◆ **WHAT IS NEEDED**:
Restate the listing below exactly, images excluded.
+===+
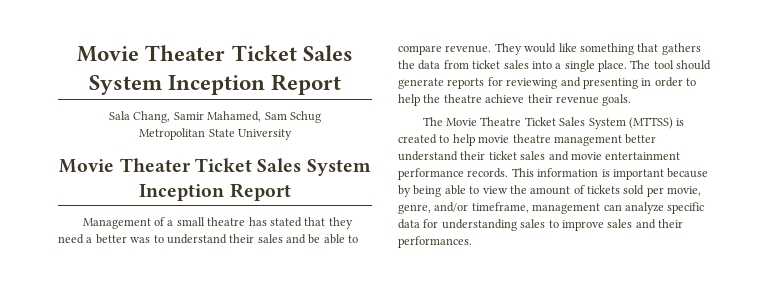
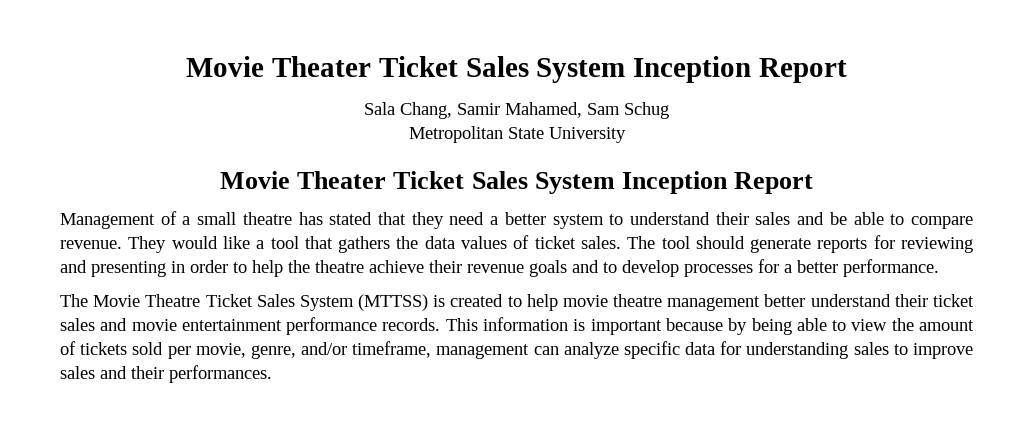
- Management of a small theatre has stated that they need a better was to understand their sales and be able to compare revenue.
+ Management of a small theatre has stated that they need a better system to understand their sales and be able to compare revenue.
- They would like something that gathers the data from ticket sales into a single place.
+ They would like a tool that gathers the data values of ticket sales.
- The tool should generate reports for reviewing and presenting in order to help the theatre achieve their revenue goals.
+ The tool should generate reports for reviewing and presenting in order to help the theatre achieve their revenue goals and to develop processes for a better performance.

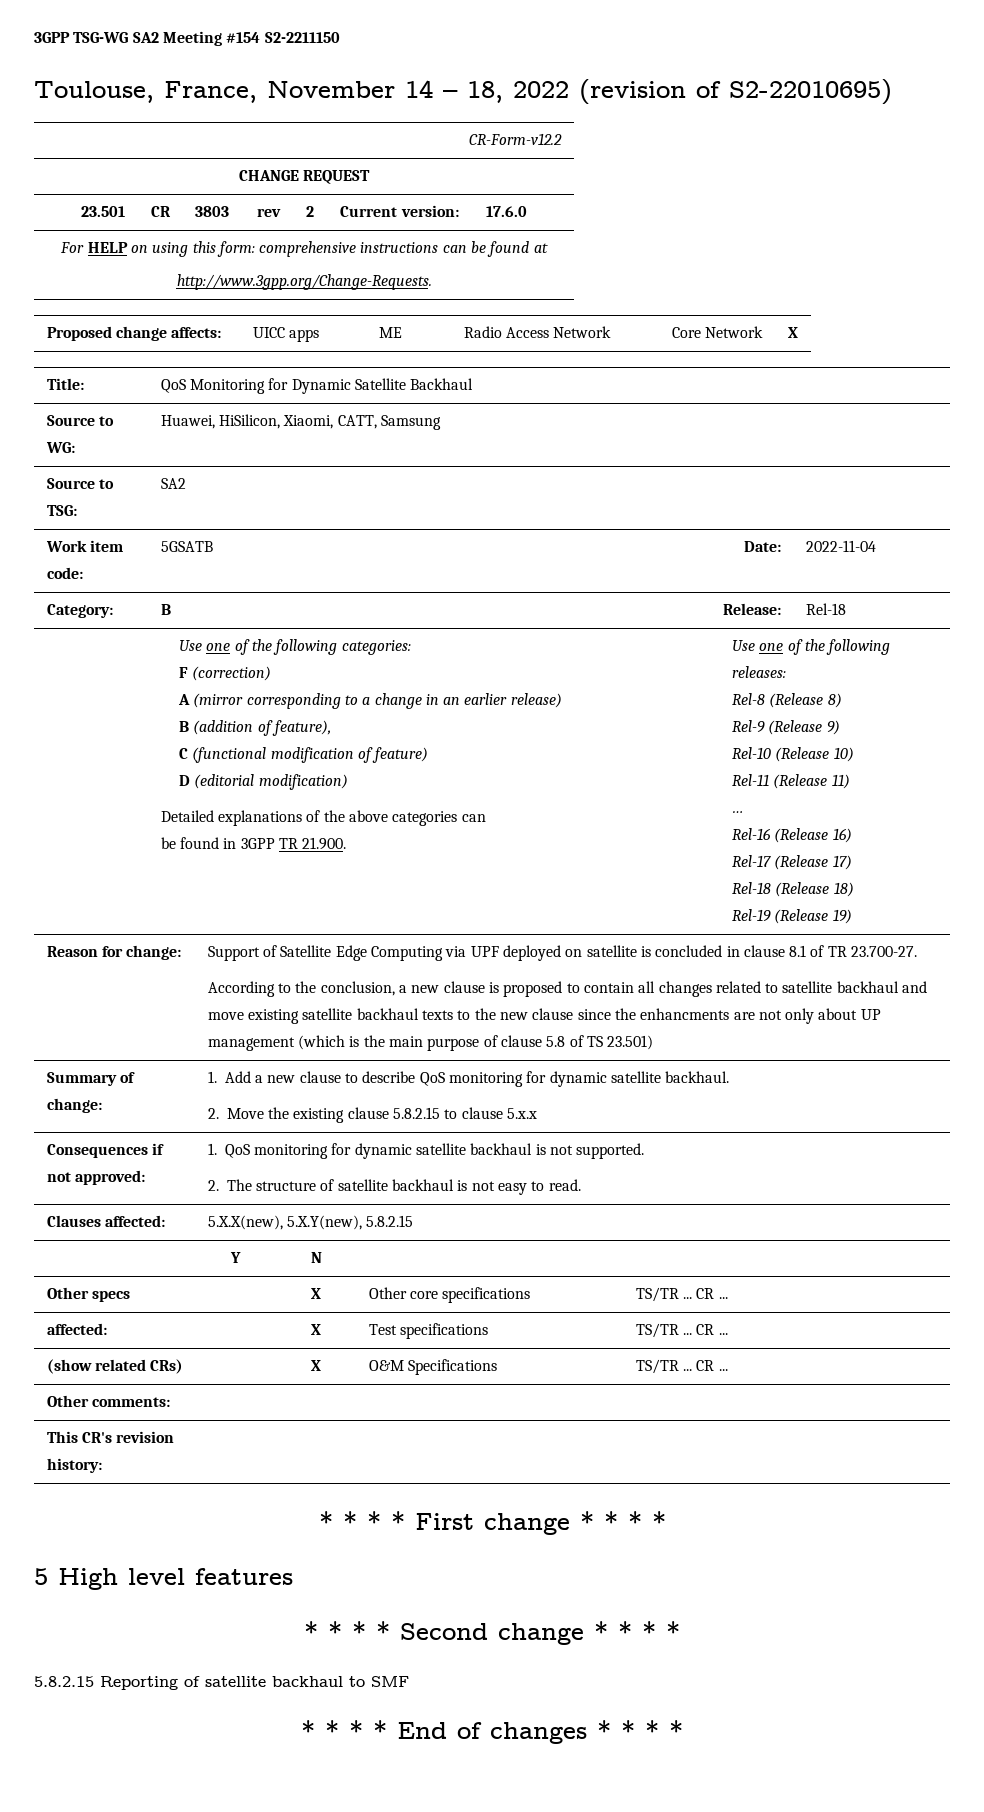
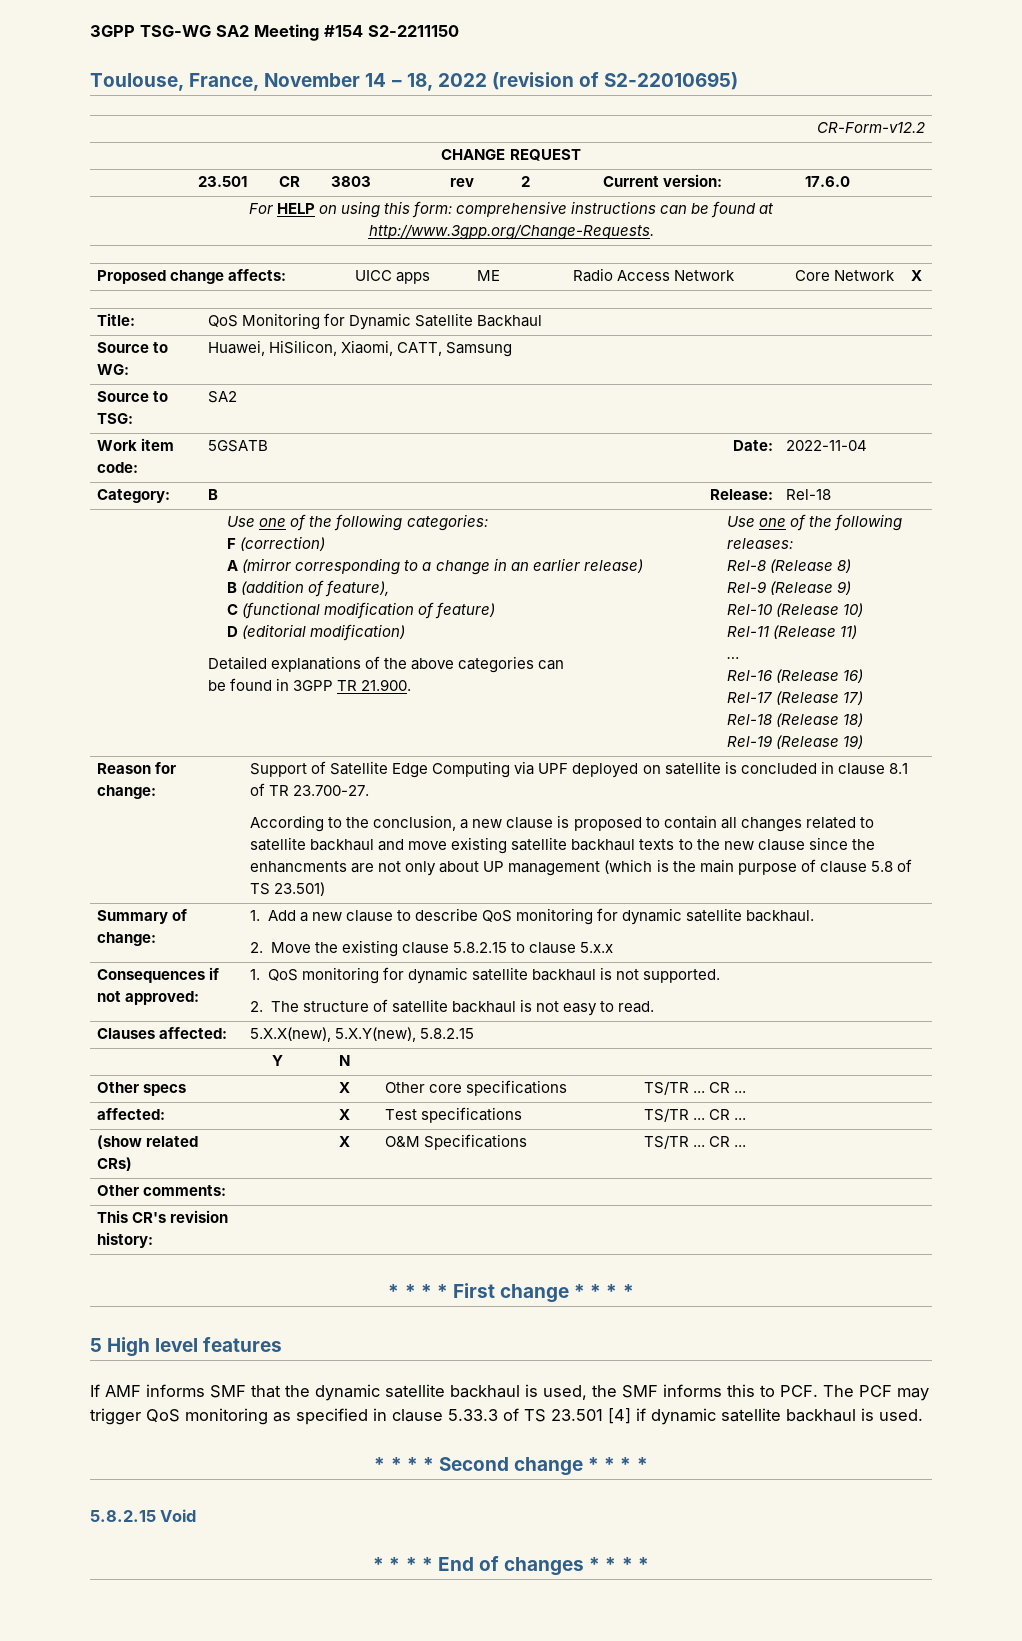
+ If AMF informs SMF that the dynamic satellite backhaul is used, the SMF informs this to PCF. The PCF may trigger QoS monitoring as specified in clause 5.33.3 of TS 23.501 [4] if dynamic satellite backhaul is used.
- 5.8.2.15 Reporting of satellite backhaul to SMF
+ 5.8.2.15 Void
+===+
◆ **EXERCISE RESULT**:
- Management of a small theatre has stated that they need a better was to understand their sales and be able to compare revenue.
+ Management of a small theatre has stated that they need a better system to understand their sales and be able to compare revenue.
- They would like something that gathers the data from ticket sales into a single place.
+ They would like a tool that gathers the data values of ticket sales.
- The tool should generate reports for reviewing and presenting in order to help the theatre achieve their revenue goals.
+ The tool should generate reports for reviewing and presenting in order to help the theatre achieve their revenue goals and to develop processes for a better performance.

+ If AMF informs SMF that the dynamic satellite backhaul is used, the SMF informs this to PCF. The PCF may trigger QoS monitoring as specified in clause 5.33.3 of TS 23.501 [4] if dynamic satellite backhaul is used.
- 5.8.2.15 Reporting of satellite backhaul to SMF
+ 5.8.2.15 Void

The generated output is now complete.